REQUIRED WORK
The pictures in the data below are to be omitted; all else must be duplicated exactly.

Difference listings:
※

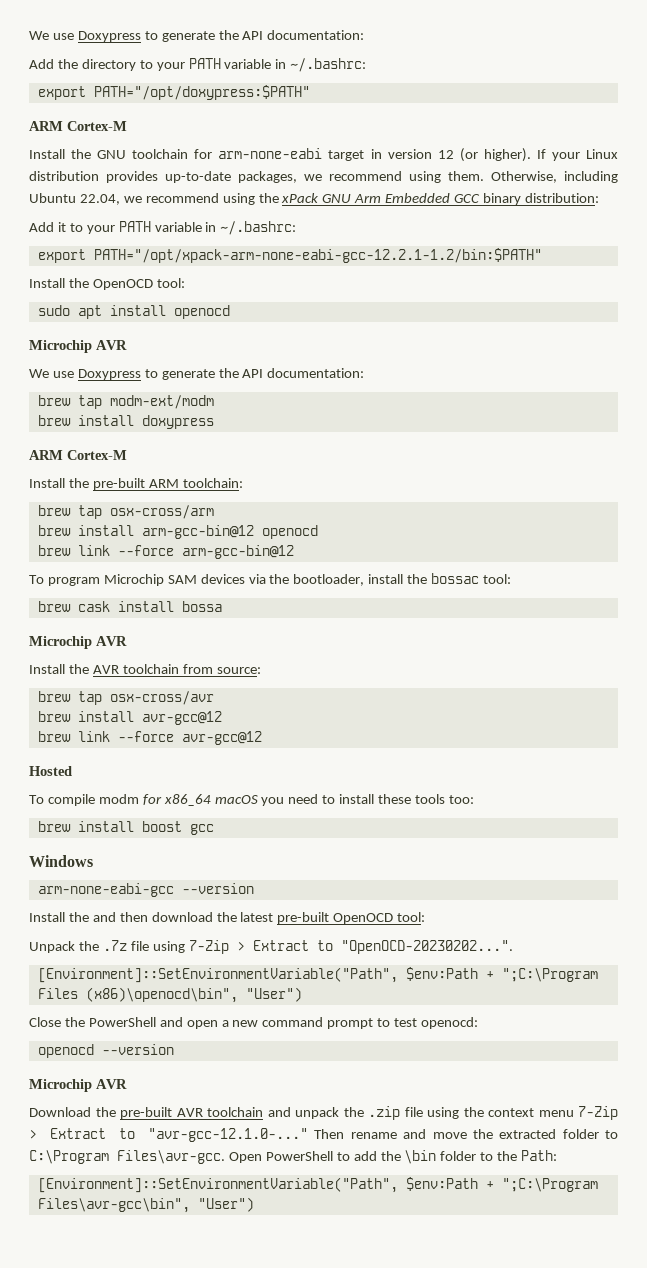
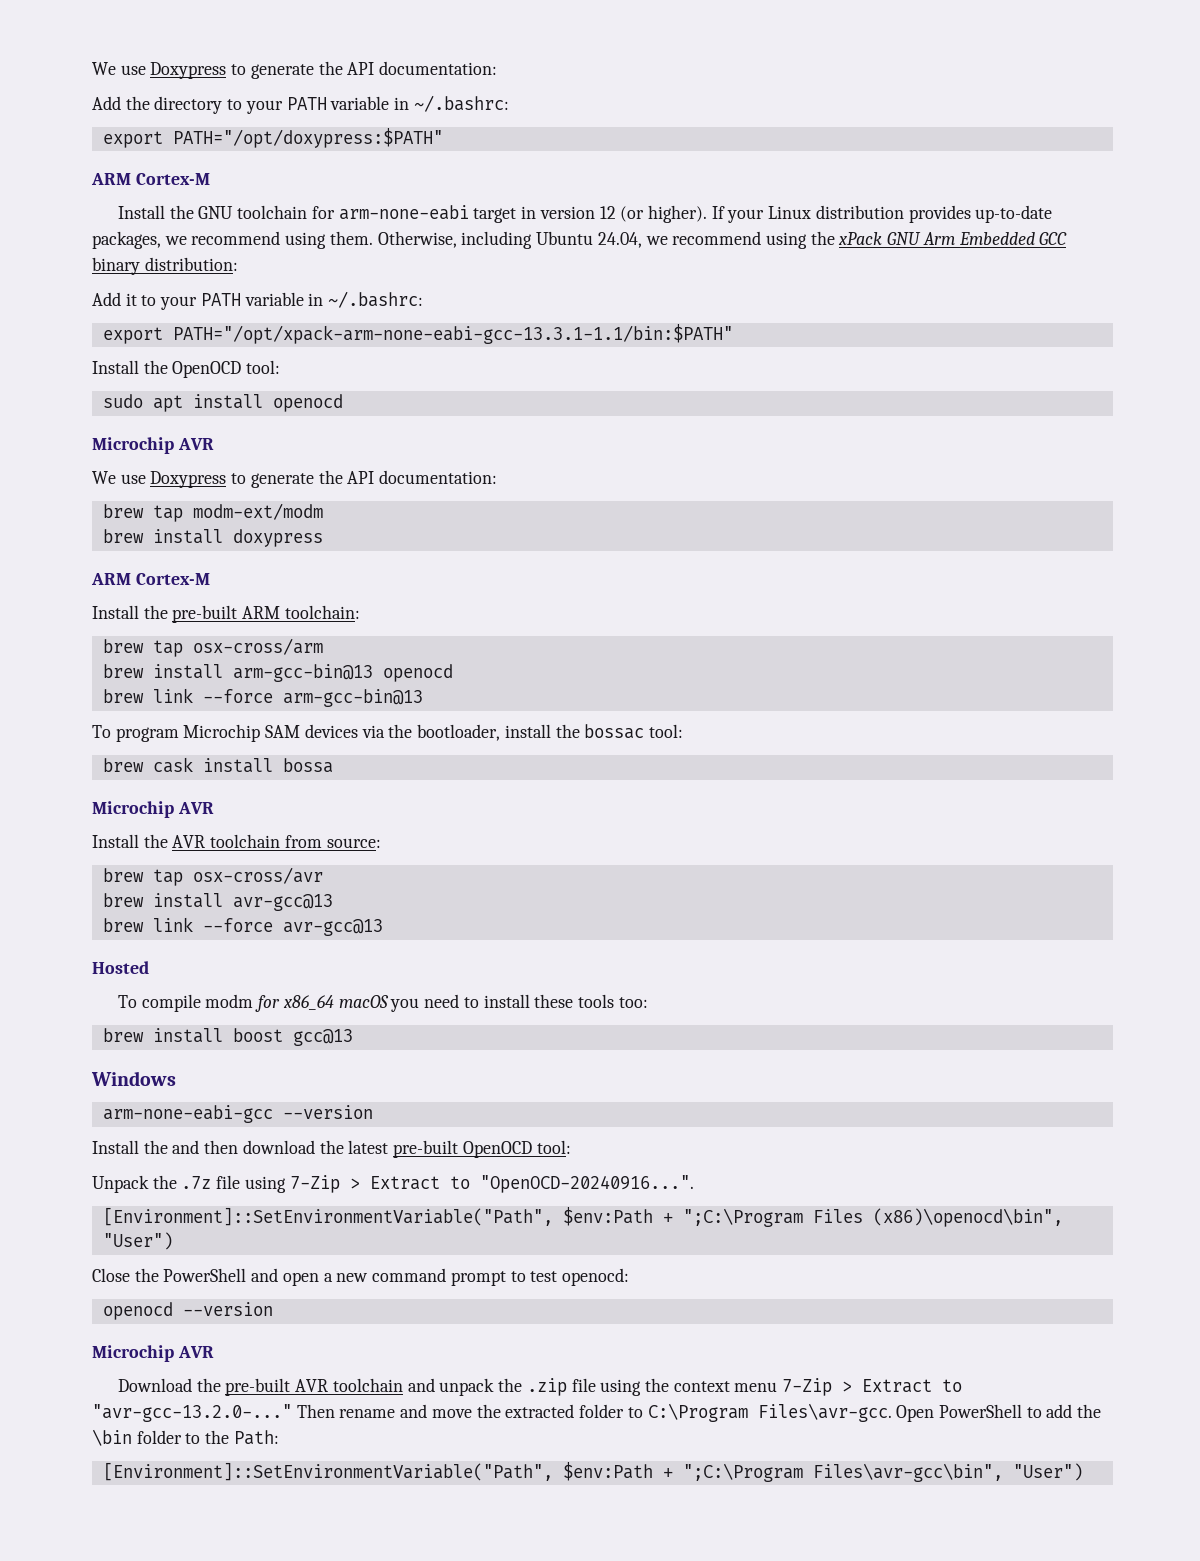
- Otherwise, including Ubuntu 22.04, we recommend using the xPack GNU Arm Embedded GCC binary distribution:
+ Otherwise, including Ubuntu 24.04, we recommend using the xPack GNU Arm Embedded GCC binary distribution:
- export PATH="/opt/xpack-arm-none-eabi-gcc-12.2.1-1.2/bin:$PATH"
+ export PATH="/opt/xpack-arm-none-eabi-gcc-13.3.1-1.1/bin:$PATH"
- brew install arm-gcc-bin@12 openocd
+ brew install arm-gcc-bin@13 openocd
- brew link --force arm-gcc-bin@12
+ brew link --force arm-gcc-bin@13
- brew install avr-gcc@12
- brew link --force avr-gcc@12
+ brew install avr-gcc@13
+ brew link --force avr-gcc@13
- brew install boost gcc
+ brew install boost gcc@13
- Unpack the .7z file using 7-Zip > Extract to "OpenOCD-20230202...".
+ Unpack the .7z file using 7-Zip > Extract to "OpenOCD-20240916...".
- Download the pre-built AVR toolchain and unpack the .zip file using the context menu 7-Zip > Extract to "avr-gcc-12.1.0-..."
+ Download the pre-built AVR toolchain and unpack the .zip file using the context menu 7-Zip > Extract to "avr-gcc-13.2.0-..."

※

OUTPUT OF THE TASK
- Otherwise, including Ubuntu 22.04, we recommend using the xPack GNU Arm Embedded GCC binary distribution:
+ Otherwise, including Ubuntu 24.04, we recommend using the xPack GNU Arm Embedded GCC binary distribution:
- export PATH="/opt/xpack-arm-none-eabi-gcc-12.2.1-1.2/bin:$PATH"
+ export PATH="/opt/xpack-arm-none-eabi-gcc-13.3.1-1.1/bin:$PATH"
- brew install arm-gcc-bin@12 openocd
+ brew install arm-gcc-bin@13 openocd
- brew link --force arm-gcc-bin@12
+ brew link --force arm-gcc-bin@13
- brew install avr-gcc@12
- brew link --force avr-gcc@12
+ brew install avr-gcc@13
+ brew link --force avr-gcc@13
- brew install boost gcc
+ brew install boost gcc@13
- Unpack the .7z file using 7-Zip > Extract to "OpenOCD-20230202...".
+ Unpack the .7z file using 7-Zip > Extract to "OpenOCD-20240916...".
- Download the pre-built AVR toolchain and unpack the .zip file using the context menu 7-Zip > Extract to "avr-gcc-12.1.0-..."
+ Download the pre-built AVR toolchain and unpack the .zip file using the context menu 7-Zip > Extract to "avr-gcc-13.2.0-..."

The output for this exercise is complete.